The problem
Word for word, set down every line of the entries below from the line with "[239,244,257,256] ili , ->" to the line with "(361, 272) none", including both, and no other line.
*** Records to process ***
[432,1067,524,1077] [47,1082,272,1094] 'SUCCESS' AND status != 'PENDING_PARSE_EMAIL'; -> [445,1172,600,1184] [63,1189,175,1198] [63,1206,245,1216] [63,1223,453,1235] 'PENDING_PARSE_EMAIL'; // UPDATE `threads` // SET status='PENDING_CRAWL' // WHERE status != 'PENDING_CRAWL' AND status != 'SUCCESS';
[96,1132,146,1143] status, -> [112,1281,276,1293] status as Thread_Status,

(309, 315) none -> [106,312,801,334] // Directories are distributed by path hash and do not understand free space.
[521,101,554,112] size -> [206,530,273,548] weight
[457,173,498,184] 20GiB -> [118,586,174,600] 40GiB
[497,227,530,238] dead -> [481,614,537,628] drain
***
*** Records to process ***
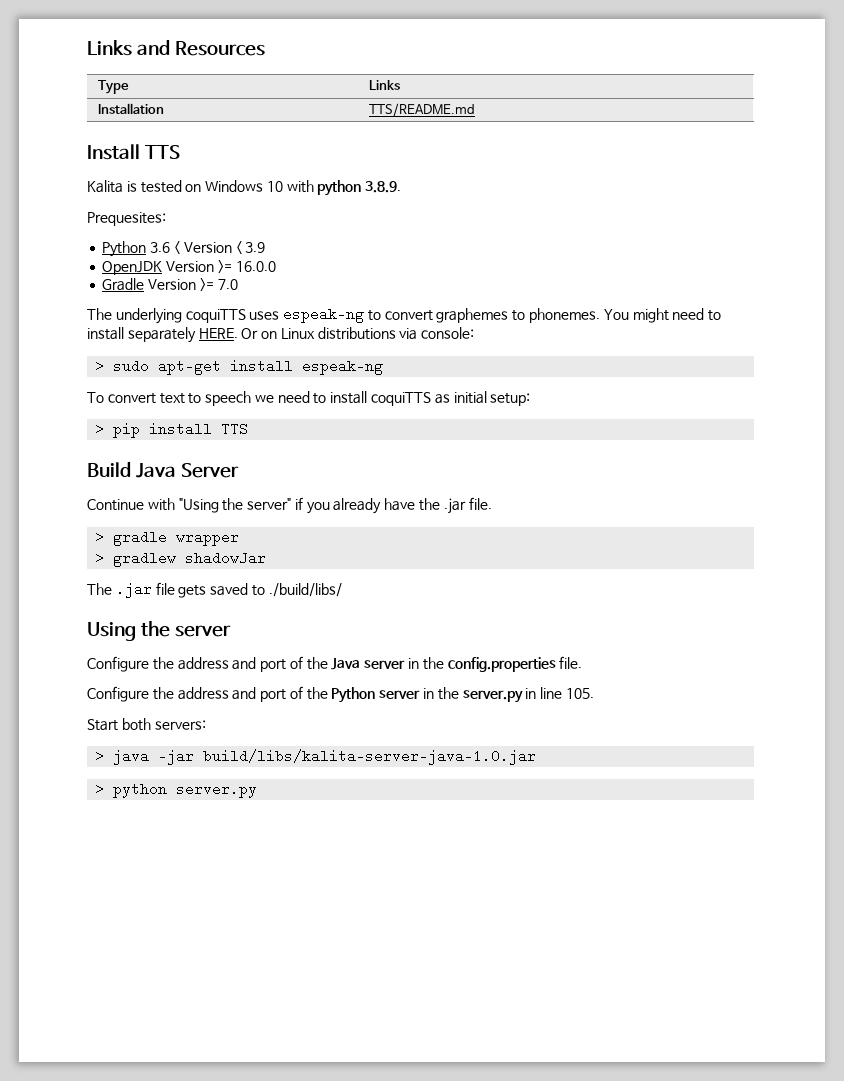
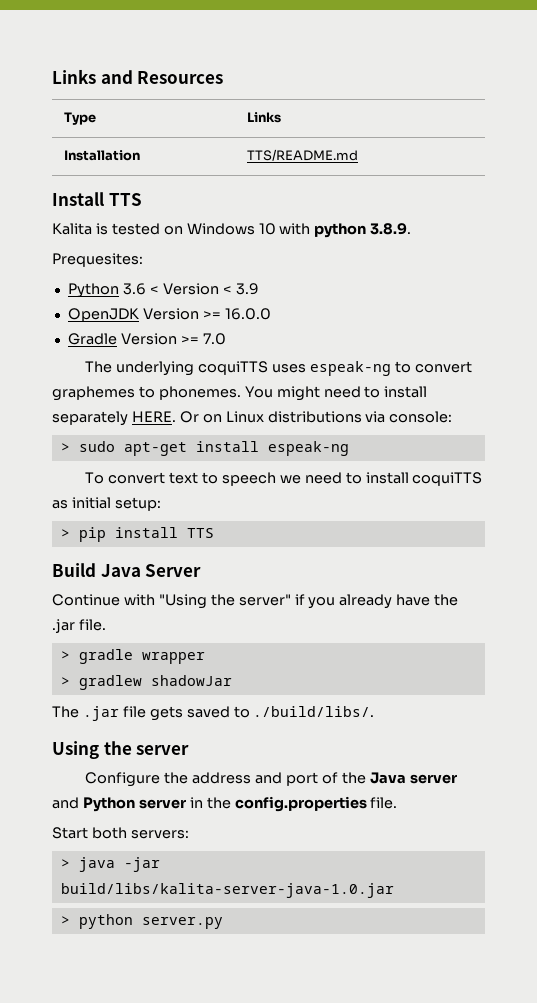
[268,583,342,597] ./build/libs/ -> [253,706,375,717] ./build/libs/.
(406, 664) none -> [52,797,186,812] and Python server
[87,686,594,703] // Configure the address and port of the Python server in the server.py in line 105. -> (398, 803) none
***
*** Records to process ***
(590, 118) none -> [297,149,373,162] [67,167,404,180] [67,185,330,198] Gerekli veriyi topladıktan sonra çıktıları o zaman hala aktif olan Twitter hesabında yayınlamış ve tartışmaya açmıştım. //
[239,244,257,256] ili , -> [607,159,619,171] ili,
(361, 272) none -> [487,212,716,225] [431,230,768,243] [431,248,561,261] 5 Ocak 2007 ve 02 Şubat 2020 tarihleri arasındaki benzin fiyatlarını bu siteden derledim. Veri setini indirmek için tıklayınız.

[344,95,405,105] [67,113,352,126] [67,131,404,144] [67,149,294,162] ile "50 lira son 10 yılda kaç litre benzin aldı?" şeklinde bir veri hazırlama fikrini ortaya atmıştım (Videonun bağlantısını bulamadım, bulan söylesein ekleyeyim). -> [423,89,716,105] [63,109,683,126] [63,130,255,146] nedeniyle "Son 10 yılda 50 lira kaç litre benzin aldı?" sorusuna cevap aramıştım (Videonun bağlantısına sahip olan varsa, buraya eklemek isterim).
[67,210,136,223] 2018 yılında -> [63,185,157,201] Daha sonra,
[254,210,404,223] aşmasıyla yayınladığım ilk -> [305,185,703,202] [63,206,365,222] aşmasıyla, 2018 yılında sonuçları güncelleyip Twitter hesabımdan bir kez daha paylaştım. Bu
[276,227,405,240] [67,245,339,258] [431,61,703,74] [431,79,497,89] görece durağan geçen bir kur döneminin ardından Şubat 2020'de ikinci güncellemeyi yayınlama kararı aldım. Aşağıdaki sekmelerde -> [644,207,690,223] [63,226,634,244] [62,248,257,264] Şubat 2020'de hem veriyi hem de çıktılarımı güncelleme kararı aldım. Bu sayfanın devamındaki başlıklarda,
***
Exercise answer
[239,244,257,256] ili , -> [607,159,619,171] ili,
(361, 272) none -> [487,212,716,225] [431,230,768,243] [431,248,561,261] 5 Ocak 2007 ve 02 Şubat 2020 tarihleri arasındaki benzin fiyatlarını bu siteden derledim. Veri setini indirmek için tıklayınız.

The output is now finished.